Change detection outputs

▬▬▬

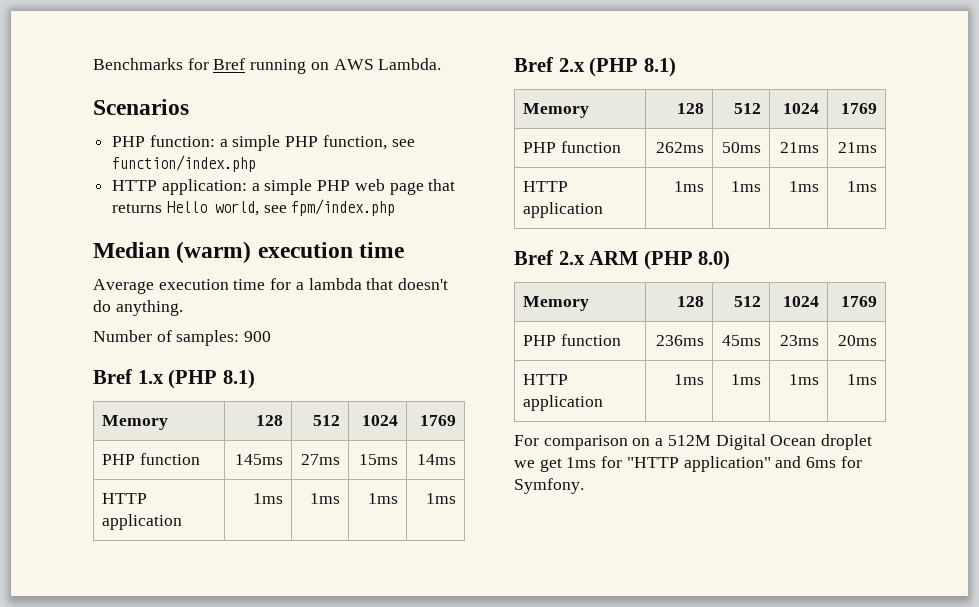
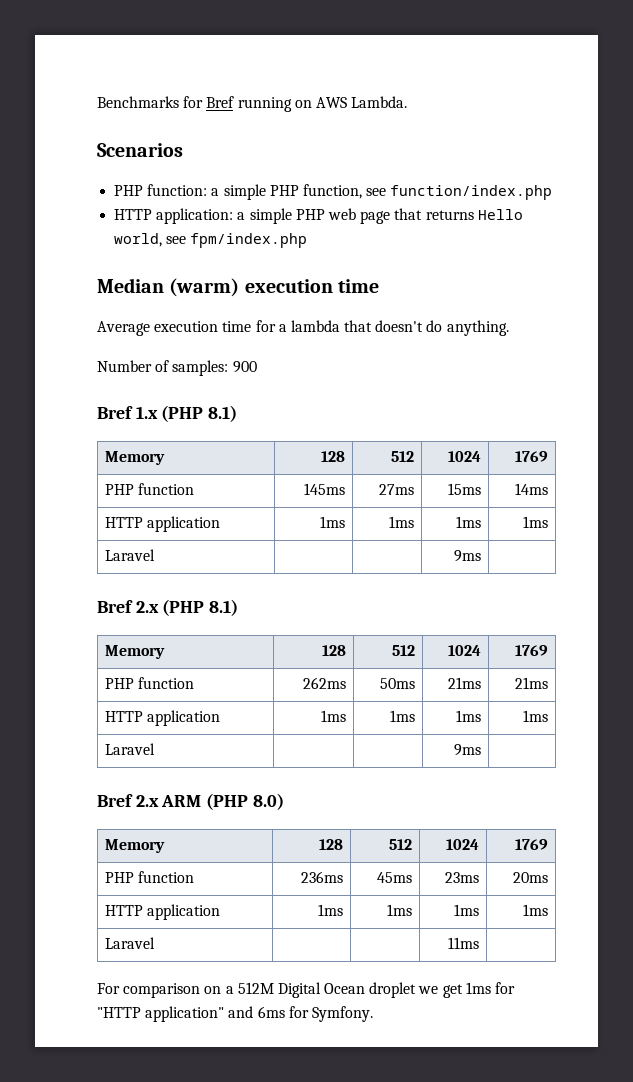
  PHP function | 145ms | 27ms | 15ms | 14ms
  HTTP application | 1ms | 1ms | 1ms | 1ms
+ Laravel | | | 9ms |
  PHP function | 262ms | 50ms | 21ms | 21ms
  HTTP application | 1ms | 1ms | 1ms | 1ms
+ Laravel | | | 9ms |
+ Laravel | | | 11ms |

▬▬▬

Transcribe all the data word for word; the images stay out.

  PHP function | 145ms | 27ms | 15ms | 14ms
  HTTP application | 1ms | 1ms | 1ms | 1ms
+ Laravel | | | 9ms |
  PHP function | 262ms | 50ms | 21ms | 21ms
  HTTP application | 1ms | 1ms | 1ms | 1ms
+ Laravel | | | 9ms |
+ Laravel | | | 11ms |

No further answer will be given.